→ **INPUT MATERIAL**:

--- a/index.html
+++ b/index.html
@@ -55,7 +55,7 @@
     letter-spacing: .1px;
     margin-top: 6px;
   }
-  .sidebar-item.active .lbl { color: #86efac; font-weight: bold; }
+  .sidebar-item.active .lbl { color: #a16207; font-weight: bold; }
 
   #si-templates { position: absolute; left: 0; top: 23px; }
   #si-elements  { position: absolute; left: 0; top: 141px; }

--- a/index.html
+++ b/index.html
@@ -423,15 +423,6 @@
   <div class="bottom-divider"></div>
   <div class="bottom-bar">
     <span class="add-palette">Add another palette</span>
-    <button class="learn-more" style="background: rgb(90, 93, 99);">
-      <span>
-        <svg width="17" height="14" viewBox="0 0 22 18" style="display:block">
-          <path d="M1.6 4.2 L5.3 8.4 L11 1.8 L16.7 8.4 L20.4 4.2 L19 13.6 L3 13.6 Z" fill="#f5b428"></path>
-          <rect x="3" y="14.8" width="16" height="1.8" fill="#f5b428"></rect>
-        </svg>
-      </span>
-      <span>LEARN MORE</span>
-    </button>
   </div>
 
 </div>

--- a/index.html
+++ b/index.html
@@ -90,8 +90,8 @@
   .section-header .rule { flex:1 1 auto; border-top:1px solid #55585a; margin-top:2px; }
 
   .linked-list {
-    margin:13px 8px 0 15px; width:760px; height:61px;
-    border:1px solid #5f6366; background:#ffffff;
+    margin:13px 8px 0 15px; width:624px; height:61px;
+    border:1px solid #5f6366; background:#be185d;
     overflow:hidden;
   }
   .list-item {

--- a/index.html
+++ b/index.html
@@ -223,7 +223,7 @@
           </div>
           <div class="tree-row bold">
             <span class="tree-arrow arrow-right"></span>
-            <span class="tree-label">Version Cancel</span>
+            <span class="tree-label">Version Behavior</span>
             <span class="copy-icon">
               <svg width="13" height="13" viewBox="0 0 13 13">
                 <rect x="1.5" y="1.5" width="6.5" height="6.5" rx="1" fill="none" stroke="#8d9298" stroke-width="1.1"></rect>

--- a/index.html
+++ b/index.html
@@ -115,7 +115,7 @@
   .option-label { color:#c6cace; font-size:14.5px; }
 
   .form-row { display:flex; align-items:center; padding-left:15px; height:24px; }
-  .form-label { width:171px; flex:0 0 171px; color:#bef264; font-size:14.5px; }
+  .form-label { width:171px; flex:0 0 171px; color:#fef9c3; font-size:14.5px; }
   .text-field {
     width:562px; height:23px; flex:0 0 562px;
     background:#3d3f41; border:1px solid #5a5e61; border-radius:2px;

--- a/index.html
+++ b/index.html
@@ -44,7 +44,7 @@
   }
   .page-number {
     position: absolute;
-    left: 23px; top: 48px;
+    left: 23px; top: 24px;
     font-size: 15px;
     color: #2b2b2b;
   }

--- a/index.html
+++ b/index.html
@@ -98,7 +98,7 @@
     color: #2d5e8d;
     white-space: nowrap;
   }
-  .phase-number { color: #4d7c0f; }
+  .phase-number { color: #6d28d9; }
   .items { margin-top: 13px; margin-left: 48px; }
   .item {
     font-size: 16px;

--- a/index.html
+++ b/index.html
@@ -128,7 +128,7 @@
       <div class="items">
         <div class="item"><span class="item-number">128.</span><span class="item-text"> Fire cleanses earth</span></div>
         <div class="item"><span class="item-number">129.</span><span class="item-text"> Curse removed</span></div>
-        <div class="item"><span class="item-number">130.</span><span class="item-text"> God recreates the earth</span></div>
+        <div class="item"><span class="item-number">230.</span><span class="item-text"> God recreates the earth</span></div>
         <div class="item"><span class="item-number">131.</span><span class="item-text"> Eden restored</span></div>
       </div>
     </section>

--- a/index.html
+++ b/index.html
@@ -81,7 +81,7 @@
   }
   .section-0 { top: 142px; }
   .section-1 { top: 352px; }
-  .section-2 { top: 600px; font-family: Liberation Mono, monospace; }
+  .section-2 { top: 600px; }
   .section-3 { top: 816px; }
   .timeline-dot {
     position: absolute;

→ **GOAL OF THE EXERCISE**:
Quote each line above in full, word for word.

→ **WRITTEN ANSWER**:
--- a/index.html
+++ b/index.html
@@ -55,7 +55,7 @@
     letter-spacing: .1px;
     margin-top: 6px;
   }
-  .sidebar-item.active .lbl { color: #86efac; font-weight: bold; }
+  .sidebar-item.active .lbl { color: #a16207; font-weight: bold; }
 
   #si-templates { position: absolute; left: 0; top: 23px; }
   #si-elements  { position: absolute; left: 0; top: 141px; }

--- a/index.html
+++ b/index.html
@@ -423,15 +423,6 @@
   <div class="bottom-divider"></div>
   <div class="bottom-bar">
     <span class="add-palette">Add another palette</span>
-    <button class="learn-more" style="background: rgb(90, 93, 99);">
-      <span>
-        <svg width="17" height="14" viewBox="0 0 22 18" style="display:block">
-          <path d="M1.6 4.2 L5.3 8.4 L11 1.8 L16.7 8.4 L20.4 4.2 L19 13.6 L3 13.6 Z" fill="#f5b428"></path>
-          <rect x="3" y="14.8" width="16" height="1.8" fill="#f5b428"></rect>
-        </svg>
-      </span>
-      <span>LEARN MORE</span>
-    </button>
   </div>
 
 </div>

--- a/index.html
+++ b/index.html
@@ -90,8 +90,8 @@
   .section-header .rule { flex:1 1 auto; border-top:1px solid #55585a; margin-top:2px; }
 
   .linked-list {
-    margin:13px 8px 0 15px; width:760px; height:61px;
-    border:1px solid #5f6366; background:#ffffff;
+    margin:13px 8px 0 15px; width:624px; height:61px;
+    border:1px solid #5f6366; background:#be185d;
     overflow:hidden;
   }
   .list-item {

--- a/index.html
+++ b/index.html
@@ -223,7 +223,7 @@
           </div>
           <div class="tree-row bold">
             <span class="tree-arrow arrow-right"></span>
-            <span class="tree-label">Version Cancel</span>
+            <span class="tree-label">Version Behavior</span>
             <span class="copy-icon">
               <svg width="13" height="13" viewBox="0 0 13 13">
                 <rect x="1.5" y="1.5" width="6.5" height="6.5" rx="1" fill="none" stroke="#8d9298" stroke-width="1.1"></rect>

--- a/index.html
+++ b/index.html
@@ -115,7 +115,7 @@
   .option-label { color:#c6cace; font-size:14.5px; }
 
   .form-row { display:flex; align-items:center; padding-left:15px; height:24px; }
-  .form-label { width:171px; flex:0 0 171px; color:#bef264; font-size:14.5px; }
+  .form-label { width:171px; flex:0 0 171px; color:#fef9c3; font-size:14.5px; }
   .text-field {
     width:562px; height:23px; flex:0 0 562px;
     background:#3d3f41; border:1px solid #5a5e61; border-radius:2px;

--- a/index.html
+++ b/index.html
@@ -44,7 +44,7 @@
   }
   .page-number {
     position: absolute;
-    left: 23px; top: 48px;
+    left: 23px; top: 24px;
     font-size: 15px;
     color: #2b2b2b;
   }

--- a/index.html
+++ b/index.html
@@ -98,7 +98,7 @@
     color: #2d5e8d;
     white-space: nowrap;
   }
-  .phase-number { color: #4d7c0f; }
+  .phase-number { color: #6d28d9; }
   .items { margin-top: 13px; margin-left: 48px; }
   .item {
     font-size: 16px;

--- a/index.html
+++ b/index.html
@@ -128,7 +128,7 @@
       <div class="items">
         <div class="item"><span class="item-number">128.</span><span class="item-text"> Fire cleanses earth</span></div>
         <div class="item"><span class="item-number">129.</span><span class="item-text"> Curse removed</span></div>
-        <div class="item"><span class="item-number">130.</span><span class="item-text"> God recreates the earth</span></div>
+        <div class="item"><span class="item-number">230.</span><span class="item-text"> God recreates the earth</span></div>
         <div class="item"><span class="item-number">131.</span><span class="item-text"> Eden restored</span></div>
       </div>
     </section>

--- a/index.html
+++ b/index.html
@@ -81,7 +81,7 @@
   }
   .section-0 { top: 142px; }
   .section-1 { top: 352px; }
-  .section-2 { top: 600px; font-family: Liberation Mono, monospace; }
+  .section-2 { top: 600px; }
   .section-3 { top: 816px; }
   .timeline-dot {
     position: absolute;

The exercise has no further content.